* Description of the task: Leaving out every picture, copy the lines of the material below exactly, from the line containing "font-style: none ->" through the line containing "font-weight: bold ->".

* Exercise input:
Content starts
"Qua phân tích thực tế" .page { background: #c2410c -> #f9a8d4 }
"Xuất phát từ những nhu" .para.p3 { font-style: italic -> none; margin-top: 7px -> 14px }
Content ends
Content starts
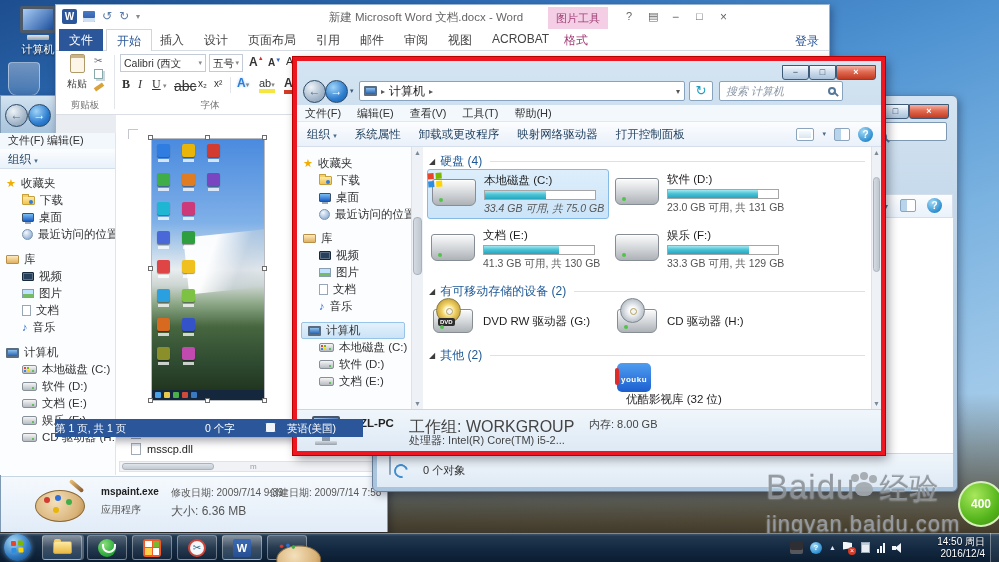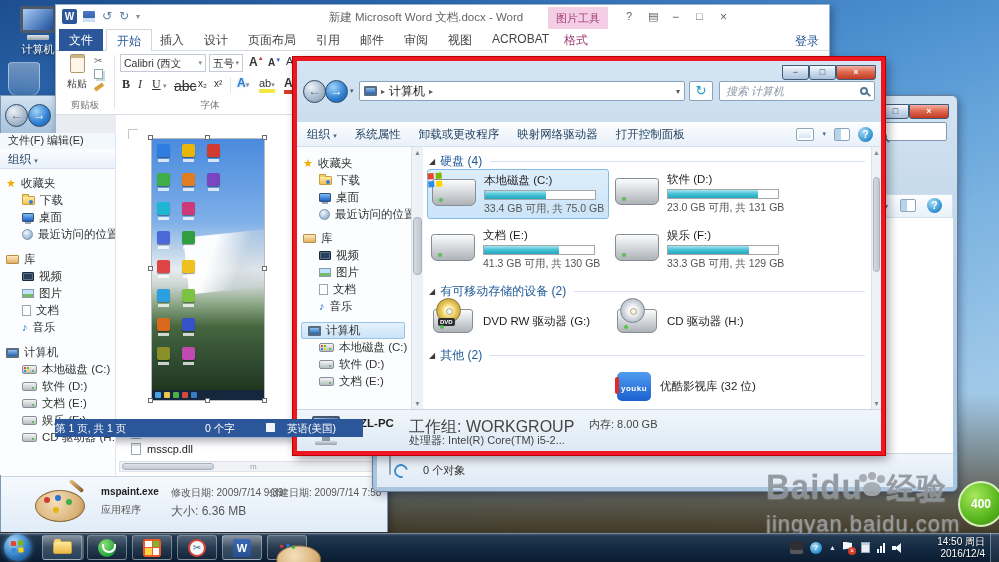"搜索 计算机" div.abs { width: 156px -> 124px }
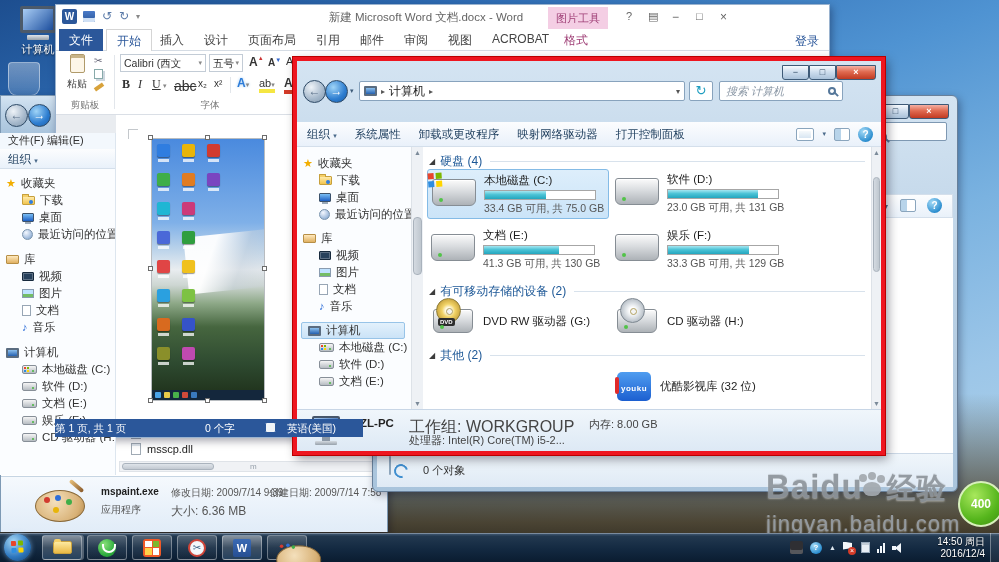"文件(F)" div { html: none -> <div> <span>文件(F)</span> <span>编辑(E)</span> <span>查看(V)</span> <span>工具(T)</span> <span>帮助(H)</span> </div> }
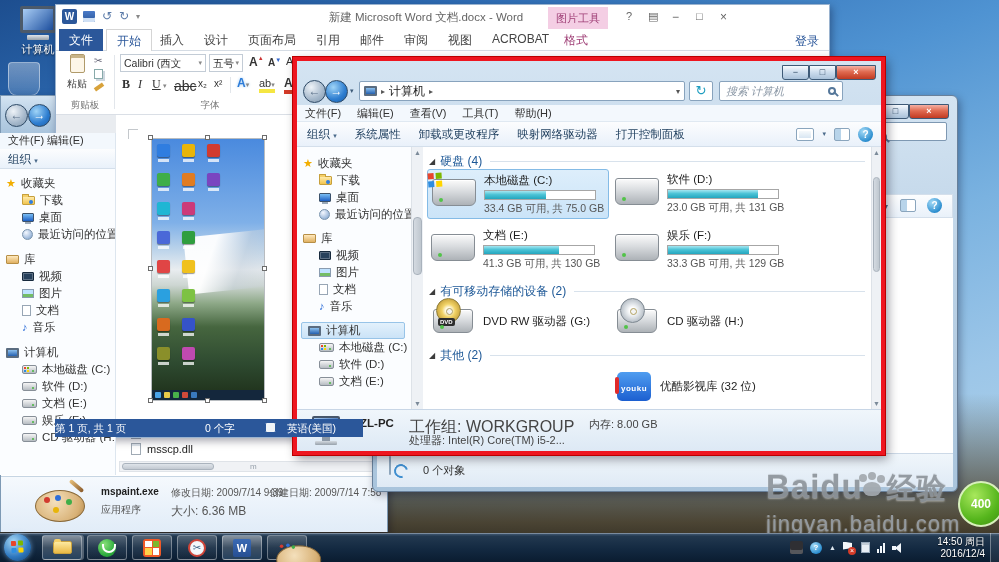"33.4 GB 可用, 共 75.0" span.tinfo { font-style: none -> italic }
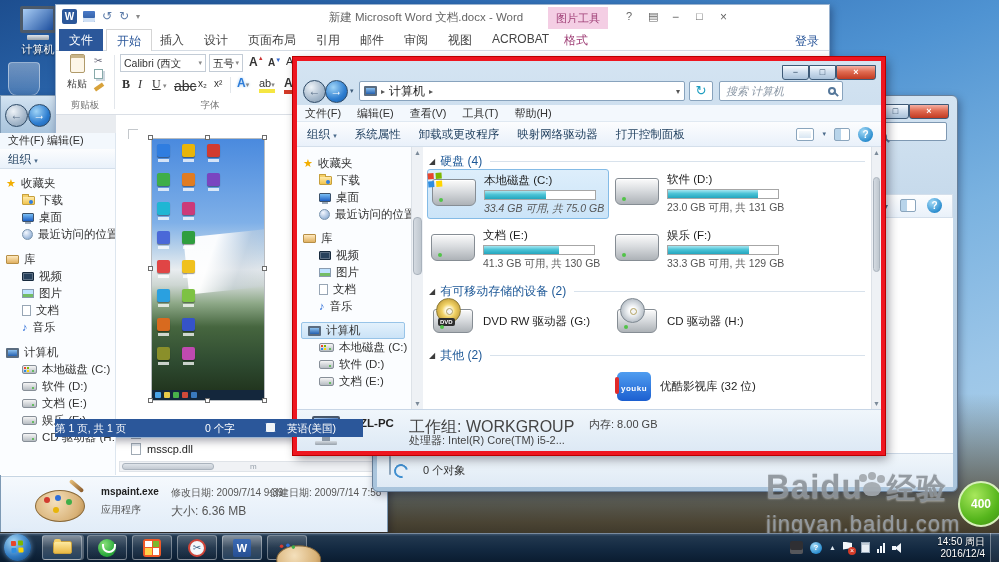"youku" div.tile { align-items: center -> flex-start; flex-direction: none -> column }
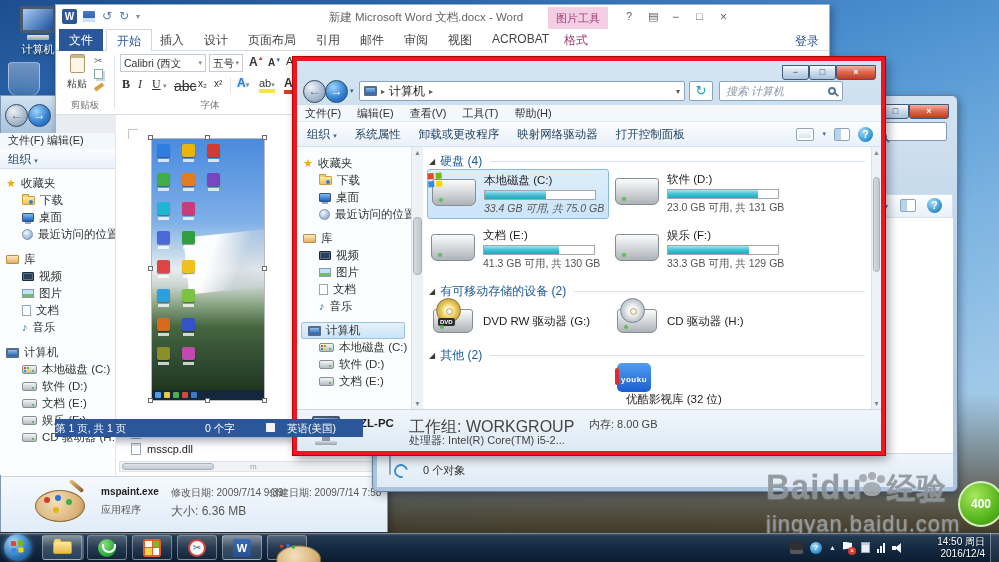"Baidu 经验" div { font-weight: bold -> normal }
Content ends
* Result of the task:
"33.4 GB 可用, 共 75.0" span.tinfo { font-style: none -> italic }
"youku" div.tile { align-items: center -> flex-start; flex-direction: none -> column }
"Baidu 经验" div { font-weight: bold -> normal }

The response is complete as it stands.